The .300 Winchester Magnum
By Chuck Hawks
The Winchester .338 Mag. entered the market in 1958 and everyone expected Winchester to bring out a .30 caliber magnum based on their new case. However, Winchester waited several years to release their .300 Magnum. When the .300 Winchester Magnum was finally introduced in 1963, it was based on the .300 H&H case shortened to 2.62 inches (slightly longer than the .338 case). It had very little body taper and a short neck--all designed to allow the maximum powder capacity for a cartridge that would still run through standard length actions.
This gives the .300 Win. performance not far behind that of the long .300 Weatherby. It is superior to the .300 H&H (as factory loaded), and marginally superior to the .308 Norma and .30-338 wildcat with bullets lighter than 180 grains.
Winchester factory loads give a 150 grain Power Point bullet a MV of 3290 fps and ME of 3605 ft. lbs. At 200 yards the figures are 2636 fps and 2314 ft. lbs.
According to the 26th edition of the Hodgdon Data Manual handloaders can drive a 150 grain bullet to a MV of 3064 fps with 81.0 grains of H1000 powder, and at a MV of 3240 fps with 85.0 grains of H1000. These velocities were measured in a 26" test barrel
A 165 grain bullet is probably a better choice for the .300 Win. Mag., given the powder capacity of the case and the superior sectional density (SD) of the heavier bullet. Winchester's factory load gives a 165 grain Fail Safe bullet a MV of 3120 fps and ME of 3567 ft. lbs. At 200 yards the figures are 2515 fps and 2319 ft. lbs. The trajectory of a 165 grain spitzer bullet at a MV of 3120 fps should look about like this: +3" at 100 yards, +3.4" at 200 yards, -1.2" at 300 yards, and -11.4" at 400 yards.
According to the 26th edition of the Hodgdon Data Manual reloaders can drive a 165 grain bullet to a MV of 3031 fps with 79.0 grains of H1000 powder, and at a MV of 3207 fps with 84.0 grains of H1000. These velocities were also achieved in a 26" test barrel.
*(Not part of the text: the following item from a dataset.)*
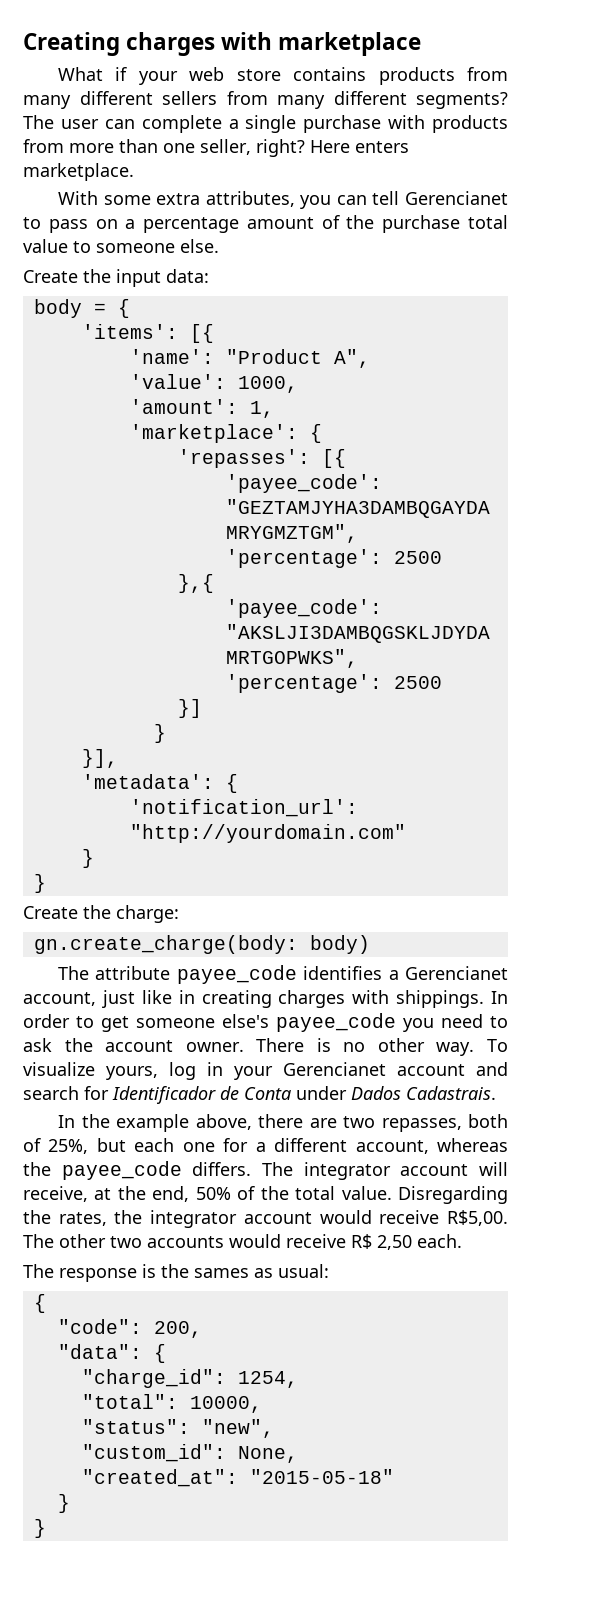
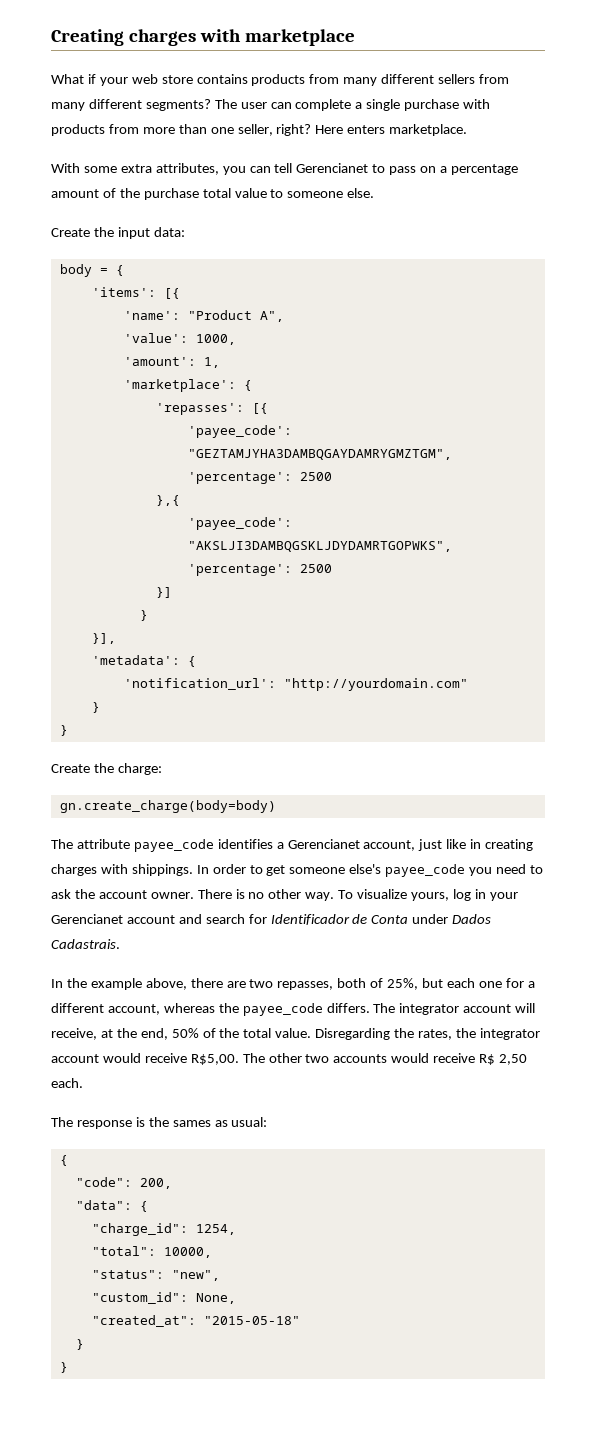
[33,935,370,954] gn.create_charge(body: body) -> [59,800,276,813] gn.create_charge(body=body)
180 grains is the most popular bullet weight for the .300 Win. Mag. Winchester loads their 180 grain Power Point Plus bullet to a MV of 3070 fps. and ME of 3,768 ft. lbs. At 200 yards the velocity is 2633 fps and the remaining energy is 2361 ft. lbs.
Winchester trajectory tables show that the 180 grain Power Point Plus bullet zeroed at 200 yards rises only 1.4" at 100 yards and falls 6.4" at 300 yards. This is identical to the trajectory for the 130 grain Power Point Plus bullet in the famous .270 Winchester caliber. Obviously, Winchester's big .300 is a fine long range big game cartridge.
According to the 26th edition of the Hodgdon Data Manual reloaders can drive a 180 grain bullet to a MV of 2945 fps with 78.0 grains of H1000 powder, and to a MV of 3121 fps with 83.0 grains of H1000. The latter load developed a pressure of 50,900 cup.
Zero a typical 180 grain spitzer bullet (like a Nosler Partition) at a MV of 3070 fps so that it hits 3" high at 100 yards and the trajectory should look like this: +3" at 100 yards, +3.2" at 200 yards, -1.3" at 300 yards, and -11.4" at 400 yards. This method of sighting takes better advantage of the long range potential of the cartridge.
Bullets over 180 grains are not very popular in the .300 Winchester Magnum cartridge. 200 grains is the heaviest bullet factory loaded in the .300 Win. Typical factory loads give 200 grain bullets a MV of 2,800 to 2,900 fps.
According to the Barnes Reloading Manual No. 1 with top loads handloaders can achieve velocities from 2700-2,773 fps with a 220 grain bullet (SD .331) and 2523-2,574 fps with a 250 grain bullet (SD .376). The very high sectional densities of these bullets give the .300 Win. Mag. the potential for extreme penetration should it be needed.
The .300 Winchester Magnum is by far the most popular of all the standard length .300 Magnums. It is the eighth best selling centerfire rifle cartridge in North America on most lists, and the obvious choice for anyone contemplating the purchase of a .300 Magnum rifle. Along with the 7mm Rem. Mag. and the .338 Win. Mag., it is offered in more models of rifles than any other magnum cartridge--and most other cartridges period. Ammunition is manufactured and widely distributed all across North America, and around the world.